Front-end code edit data:
▽
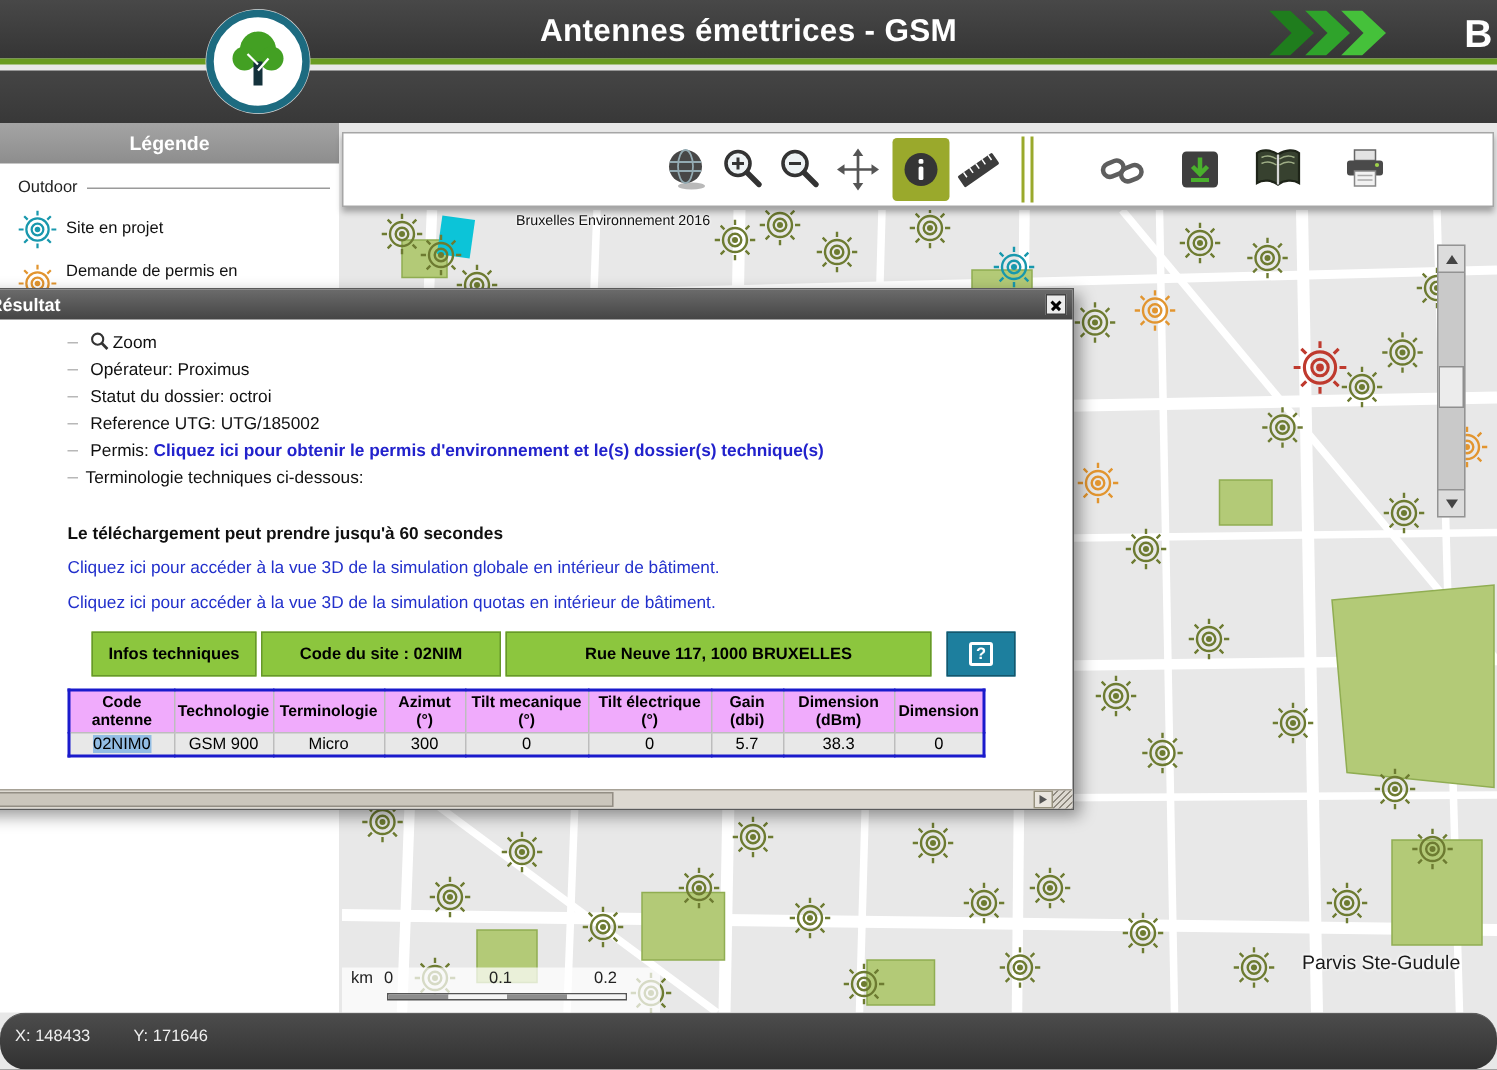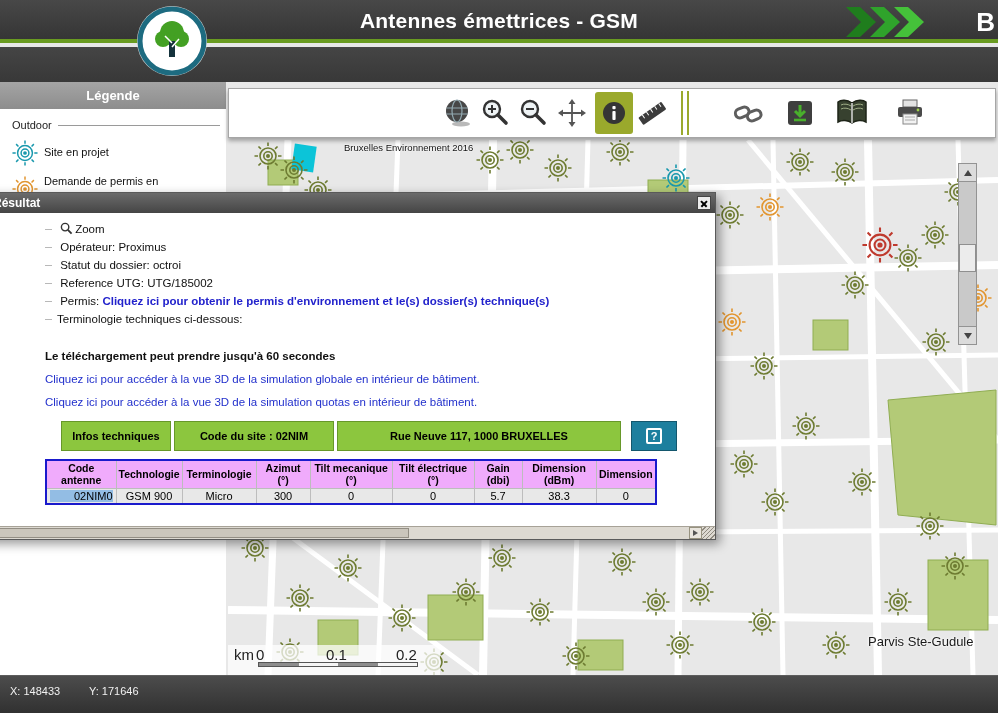--- a/index.html
+++ b/index.html
@@ -57,21 +57,21 @@
   
   .map { position:absolute; left:228px; top:140px; width:770px; height:535px; z-index:1; }
   .map svg.canvas { position:absolute; left:0; top:0; }
   .map-copy { position:absolute; left:116px; top:2px; font-size:9.5px; color:#111;
     text-shadow:0 0 2px #fff, 0 0 2px #fff; z-index:2; }
   .place-label { position:absolute; left:640px; top:494px; font-size:13px; color:#191919;
     text-shadow:0 0 3px #fff,0 0 3px #fff; z-index:2; }
 
   .scalebar { position:absolute; left:0px; top:505px; width:212px; height:30px;
     background:rgba(255,255,255,.72); z-index:3; }
-  .scale-top { position:relative; height:13px; font-size:15px; color:#222; }
+  .scale-top { position:relative; height:13px; font-size:11px; color:#222; }
   .scale-top .km { position:absolute; left:6px; top:1px; }
   .scale-top .t0 { position:absolute; left:28px; top:1px; }
   .scale-top .t1 { position:absolute; left:98px; top:1px; }
   .scale-top .t2 { position:absolute; left:168px; top:1px; }
   .scale-seg { position:absolute; left:30px; top:17px; width:160px; height:5px;
     border:1px solid #555; display:flex; }
   .scale-seg span { flex:1; } .sg1{background:#8d8d8d;} .sg2{background:#f4f4f4;}
 
   .vscroll { position:absolute; left:730px; top:23px; width:19px; height:182px; z-index:4;
     display:flex; flex-direction:column; }
@@ -109,34 +109,34 @@
   .c1 { width:110px; } .c2 { width:160px; margin-left:3px; } .c3 { width:284px; margin-left:3px; }
   .help-btn { width:46px; margin-left:10px; background:#1d7f9e; border:1px solid #14576d;
     display:flex; align-items:center; justify-content:center; cursor:pointer; }
   .help-q { width:16px; height:16px; border:2px solid #fff; border-radius:2px; color:#fff;
     font-size:11px; font-weight:bold; display:flex; align-items:center; justify-content:center; }
 
   .ant-table { border-collapse:collapse; margin-top:8px; border:2px solid #1a1acc; table-layout:fixed; }
   .ant-table th, .ant-table td { border:1px solid #bdbdbd; text-align:center; padding:1px 2px; }
   .ant-table th { background:#f0abfc; font-size:10.5px; font-weight:bold; height:28px; color:#000; }
   .ant-table td { background:#e8e8e8; font-size:11px; height:16px; color:#000; }
-  .sel-code { background:#93bde4;padding-left:24px; }
+  .sel-code { background:#93bde4; }
 
   .dialog-hscroll { position:absolute; left:0; right:0; bottom:0; height:13px; background:#ddd9d1;
     border-top:1px solid #a7a297; }
   .hbtn { position:absolute; top:0; width:13px; height:12px; background:#e9e5de; border:1px solid #97927f;
     display:flex; align-items:center; justify-content:center; } .hbtn.right { right:13px; }
   .hthumb { position:absolute; left:14px; top:1px; width:410px; height:10px; background:#cbc6bc; border:1px solid #938e84; }
   .resize-grip { position:absolute; right:0; top:0; width:13px; height:12px;
     background:repeating-linear-gradient(135deg, transparent 0 2px, #8f8a80 2px 3px); }
 
   
   .statusbar { position:absolute; left:0; top:675px; width:998px; height:38px;
     background:linear-gradient(#4c4c4c,#313131); border-top:1px solid #5d5d5d; z-index:40;
-    color:#f0f0f0; font-size:11px; padding:9px 0 0 10px; }
+    color:#f0f0f0; font-size:11px; padding:9px 0 0 10px;border-radius:17px; }
   .statusbar span { margin-right:26px; }
 
   .ant-olive { color:#6d7b31; } .ant-orange { color:#e2952f; } .ant-red { color:#bf3a2e; } .ant-teal { color:#1898ad; }
 </style>
 </head>
 <body>
 
 <div class="app">
 
   <div class="topbar">

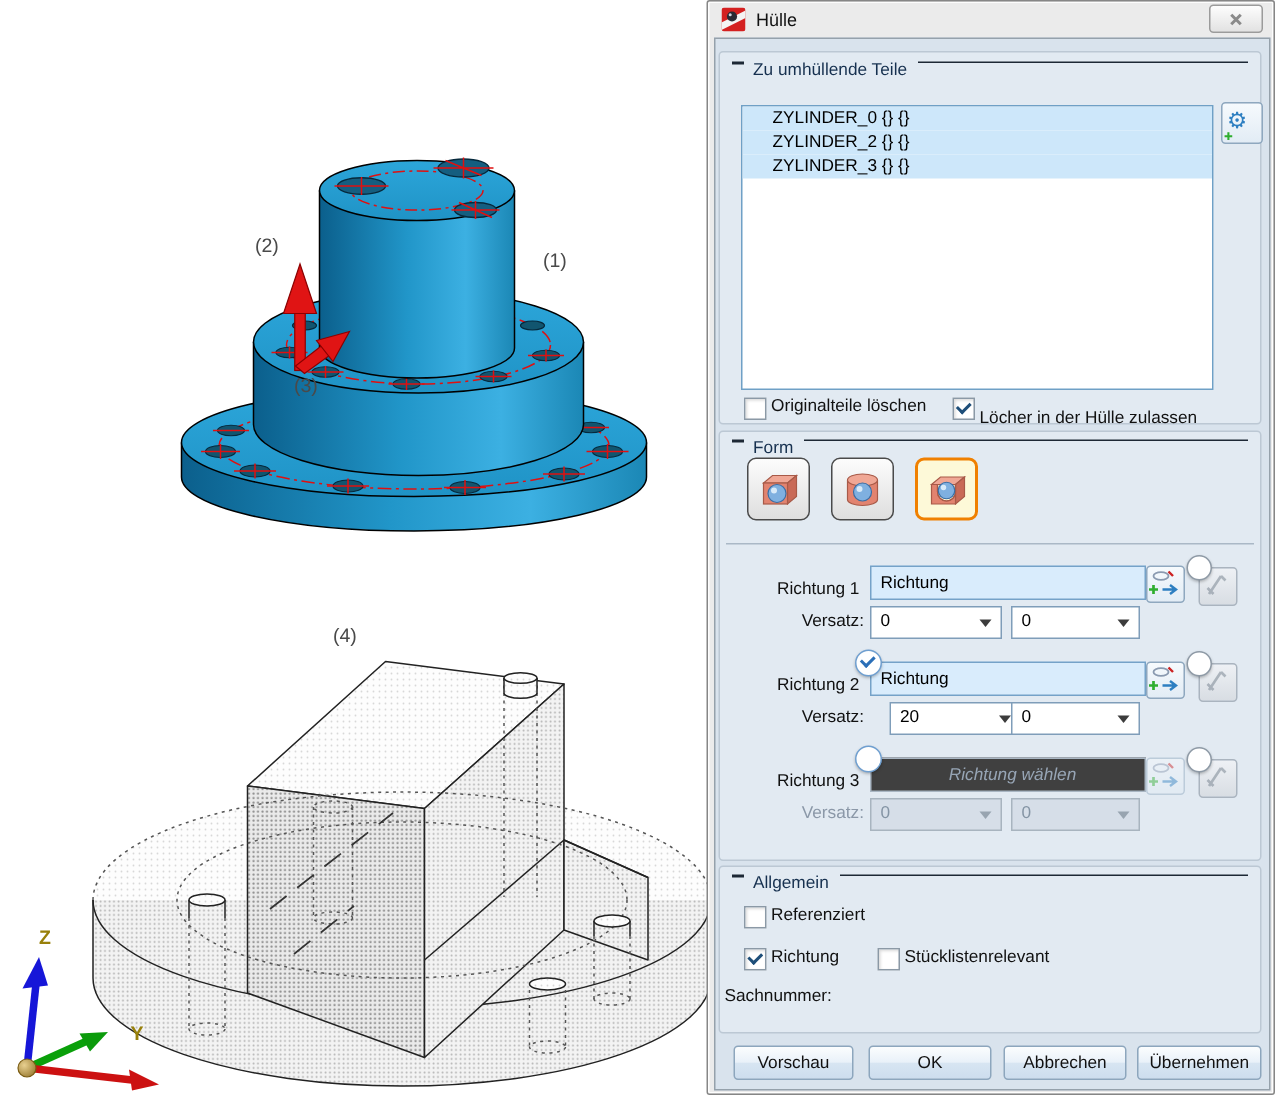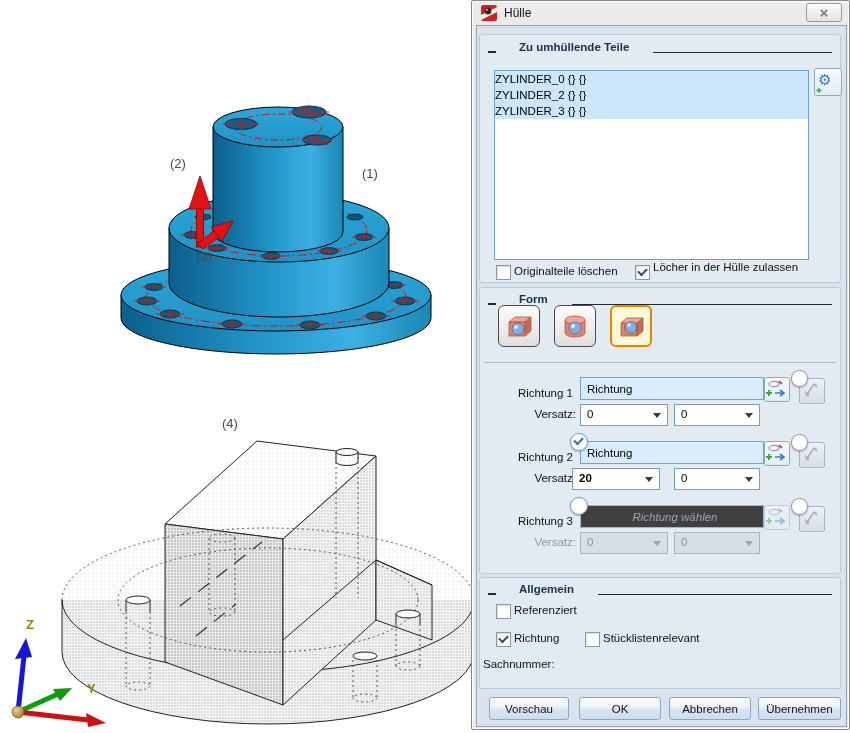--- a/index.html
+++ b/index.html
@@ -20,27 +20,27 @@
   #title-text{left:32px;top:5px;font-size:12px;color:#111;}
   #close-btn{right:7px;top:2px;width:34px;height:17px;border:1px solid #9b9b9b;border-radius:3px;
              background:linear-gradient(#fdfdfd,#e2e2e2);cursor:default;}
   #close-btn .x1,#close-btn .x2{position:absolute;left:50%;top:50%;width:9px;height:2px;background:#8a8a8a;}
   #close-btn .x1{transform:translate(-50%,-50%) rotate(45deg);}
   #close-btn .x2{transform:translate(-50%,-50%) rotate(-45deg);}
 
   #content{left:4px;top:24px;width:369px;height:700px;background:#d9e3ed;border:1px solid #95a1ab;}
 
   .panel{position:absolute;background:#e2eaf2;border:1px solid #bcc8d4;border-radius:3px;}
-  .ghead{position:absolute;display:flex;align-items:flex-end;height:12px;font-size:11.5px;font-weight:bold;color:#16304f;gap:17px;}
+  .ghead{position:absolute;display:flex;align-items:flex-start;height:12px;font-size:11.5px;font-weight:normal;color:#16304f;}
   .gdash{width:8px;height:0;border-top:2px solid #1d2835;margin-right:6px;}
   .grule{flex:1;border-top:1.5px solid #1d2835;margin-left:7px;}
 
   #list{left:14px;top:35px;width:313px;height:188px;background:#fff;border:1px solid #6fa0c6;
         font-size:11.5px;color:#000;overflow:hidden;}
-  .lrow{height:16px;line-height:16px;padding:0 0;}
+  .lrow{height:16px;line-height:16px;padding:0 20px;}
   .lrow.sel{background:#cde7fa;}
 
   .sqbtn{position:absolute;border:1px solid #8fa8bf;border-radius:3px;background:linear-gradient(#f6fafd,#e2ecf5);}
 
   .cbox{position:absolute;width:13px;height:13px;background:#fff;border:1px solid #8b99a6;
         box-shadow:inset 1px 1px 2px rgba(0,0,0,.15);}
   .cmark{display:none;position:absolute;left:2px;top:2px;width:7px;height:4px;
          border-left:2px solid #1e4e79;border-bottom:2px solid #1e4e79;transform:rotate(-45deg);}
   .cbox[data-state="checked"] .cmark{display:block;}
   .clabel{position:absolute;font-size:11.5px;color:#111;}
@@ -281,21 +281,21 @@
         </div>
         <div class="sqbtn" style="left:334px;top:33px;width:26px;height:26px;">
           <span style="position:absolute;left:3px;top:2px;font-size:15px;color:#2e7fc1;">⚙</span>
           <span style="position:absolute;left:1px;bottom:0px;font-size:7px;color:#2fae2f;">✚</span>
         </div>
         <div class="cbox" style="left:16px;top:230px;" data-state="unchecked"></div>
         <div class="clabel" style="left:34px;top:230px;">Originalteile löschen</div>
         <div class="cbox" style="left:155px;top:230px;" data-state="checked">
             <span class="cmark"></span>
           </div>
-        <div class="clabel" style="left:173px;top:226px;">Löcher in der Hülle zulassen</div>
+        <div class="clabel" style="left:173px;top:238px;">Löcher in der Hülle zulassen</div>
       </div>
 
       <div class="panel" style="left:2px;top:261px;width:360px;height:285px;">
         <div class="ghead" style="left:8px;right:8px;top:5px;">
           <span class="gdash"></span>
           <span>Form</span>
           <span class="grule"></span>
         </div>
 
         <div class="icbtn" style="left:18px;top:17px;" data-state="normal">
@@ -368,21 +368,21 @@
             <path d="M10,15 h8 M15,12 l4,3 -4,3" fill="none" stroke="#2e7fc1" stroke-width="1.6"></path>
           </svg>
         </div>
         <div class="tbtn" style="left:319px;top:154px;">
           <svg width="22" height="22" viewBox="0 0 22 22" style="opacity:.55">
             <path d="M6,17 L14,5 M14,5 l3,3 M5,13 l4,4" fill="none" stroke="#7c8894" stroke-width="1.8"></path>
           </svg>
         </div>
         <div class="knob" style="left:311px;top:146px;"></div>
         <div class="rlabel right" style="left:14px;top:184px;width:82px;">Versatz:</div>
-        <div class="combo" style="left:92px;top:180px;width:86px;font-weight:bold;">
+        <div class="combo" style="left:113px;top:180px;width:86px;">
           <span class="cval">20</span>
             <span class="carr"></span>
         </div>
         <div class="combo" style="left:194px;top:180px;width:84px;">
           <span class="cval">0</span>
             <span class="carr"></span>
         </div>
 
         <div class="rlabel" style="left:38px;top:227px;">Richtung 3</div>
         <input class="rinput off" style="left: 100px; top: 217px; text-align: center;" placeholder="Richtung wählen">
△
ACTION ITEM:
Starting with the line with "position:relative; height:13px; font-size:11px;" above and going on through the line with "border:1px solid #14576d;", transcribe every line exactly, both ends included, and add nothing.

ANSWER TO THIS PROBLEM:
+  .scale-top { position:relative; height:13px; font-size:11px; color:#222; }
   .scale-top .km { position:absolute; left:6px; top:1px; }
   .scale-top .t0 { position:absolute; left:28px; top:1px; }
   .scale-top .t1 { position:absolute; left:98px; top:1px; }
   .scale-top .t2 { position:absolute; left:168px; top:1px; }
   .scale-seg { position:absolute; left:30px; top:17px; width:160px; height:5px;
     border:1px solid #555; display:flex; }
   .scale-seg span { flex:1; } .sg1{background:#8d8d8d;} .sg2{background:#f4f4f4;}
 
   .vscroll { position:absolute; left:730px; top:23px; width:19px; height:182px; z-index:4;
     display:flex; flex-direction:column; }
@@ -109,34 +109,34 @@
   .c1 { width:110px; } .c2 { width:160px; margin-left:3px; } .c3 { width:284px; margin-left:3px; }
   .help-btn { width:46px; margin-left:10px; background:#1d7f9e; border:1px solid #14576d;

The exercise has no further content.